FIG. 1 is an exploded view showing the overall structure of a typical microfiltration flat membrane module.

FIG. 2: Flat membrane module primary support plate.

FIG. 3 is a cross-sectional view of a flat membrane stacked module.

FIG. 4: Membrane support of a flat membrane stacked module.

FIG. 5 is a cross-sectional view of the membrane support II-II of the flat membrane stacked module.

FIG. 6 is an exploded view of a pleated cartridge type membrane element.

FIG. 7: Pleated cartridge type module.

FIG. 8 is a flow diagram of a total filtration periodic backwashing system according to the present invention.

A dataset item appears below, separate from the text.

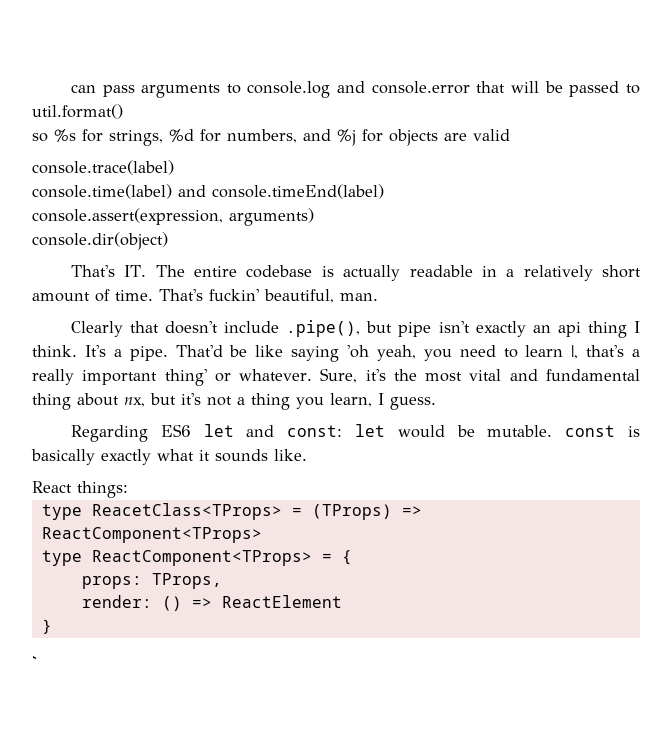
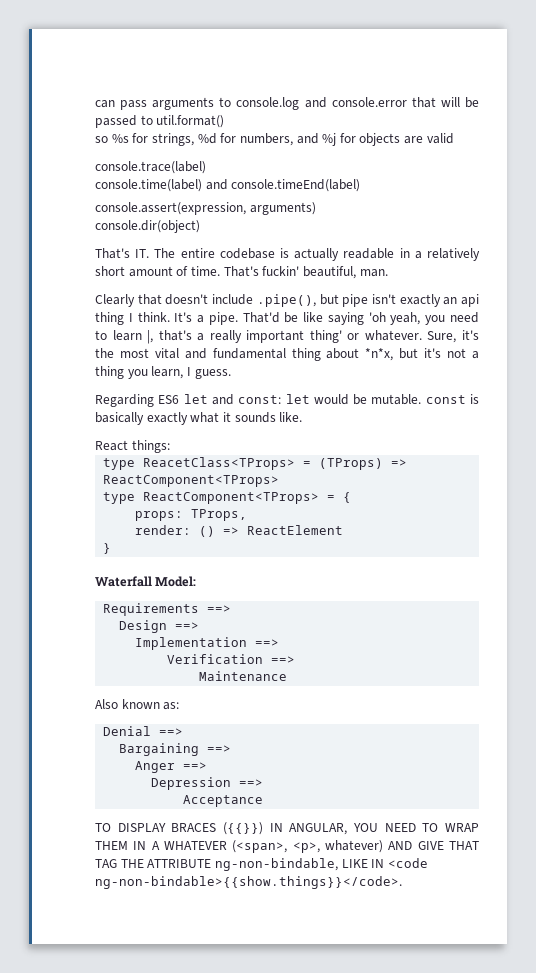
[124,397,145,407] nx, -> [365,348,394,361] *n*x,
[32,656,37,669] ` -> [95,576,197,587] [103,603,232,616] [119,620,200,633] [135,637,280,650] [167,654,296,664] [199,671,288,681] [95,699,180,710] [103,726,184,736] [119,743,232,756] [135,761,208,773] [151,777,264,790] [183,795,264,807] [95,822,480,835] [95,840,479,853] [95,858,428,871] [95,876,402,889] Waterfall Model: // Requirements ==> // Design ==> // Implementation ==> // Verification ==> // Maintenance // Also known as: // Denial ==> // Bargaining ==> // Anger ==> // Depression ==> // Acceptance // TO DISPLAY BRACES ({{}}) IN ANGULAR, YOU NEED TO WRAP THEM IN A WHATEVER (<span>, <p>, whatever) AND GIVE THAT TAG THE ATTRIBUTE ng-non-bindable, LIKE IN <code ng-non-bindable>{{show.things}}</code>.

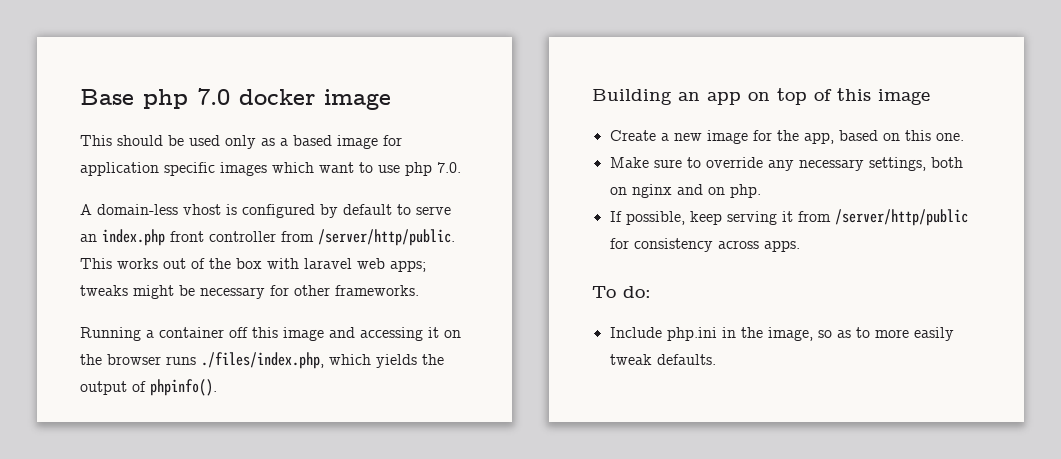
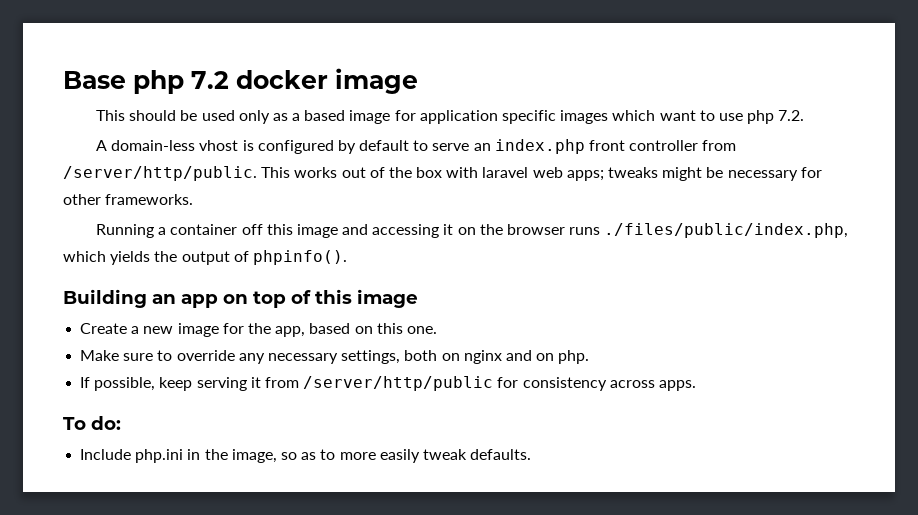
[197,88,230,105] 7.0 -> [191,71,229,89] 7.2
[437,162,461,173] 7.0. -> [778,110,805,121] 7.2.
[201,352,324,369] ./files/index.php, -> [604,223,849,238] ./files/public/index.php,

[Explanation of symbols] 1 Primary side support 2 Secondary side support 3 Microfiltration membrane 4 Liquid passage sheet 5 Liquid passage sheet receiver 6 Groove 7 Primary side entrance/exit 8 Secondary side entrance/exit 9 Liquid passage hole 10 Membrane sealing surface 11 Protrusion 12 Recess 13 Frame 20 Flat laminated membrane element 21 Membrane support 22 Boss 23 Inner flat part 24 Microfiltration membrane 25 Central hole 26 Internal passage 27 Rib 28 Outer flat part 29 Net part 30 Filter housing 31 Primary side entrance/exit 32 Secondary side entrance/exit 33 Air vent 50 Total filtration periodic backwashing module 51
Filtration pump 52 Backwash pump 60 Pleated cartridge membrane element 61
Guards 62, 64 Protective sheet 63 Microfiltration membrane 65 Core 66 End plate 67 Gasket 68 Center hole 70 Filter housing 71 Tightening nut 72 Primary side entrance/exit 73 Secondary side entrance/exit 74 Air bleed

Claims (3)

[Claims] Claim 1: In a total filtration periodic backwashing system in which filtration is performed while removing cake trapped on the surface of a filter medium by periodically repeating backwashing, the membrane surface of a flat membrane filter module used therein is oriented in the direction of gravity. A total filtration periodic backwash filtration method characterized by being installed in parallel to the filtration system. Claim 2: The flat membrane used in Claim 1 has an average pore diameter of 0.
A total filtration periodic backwash filtration method characterized by a microfiltration membrane of 0.05 to 5 μm. 3. The flat membrane used in claim 2 is an anisotropic membrane in which the pore diameter changes continuously in the thickness direction,
Total filtration periodic backwash filtration method.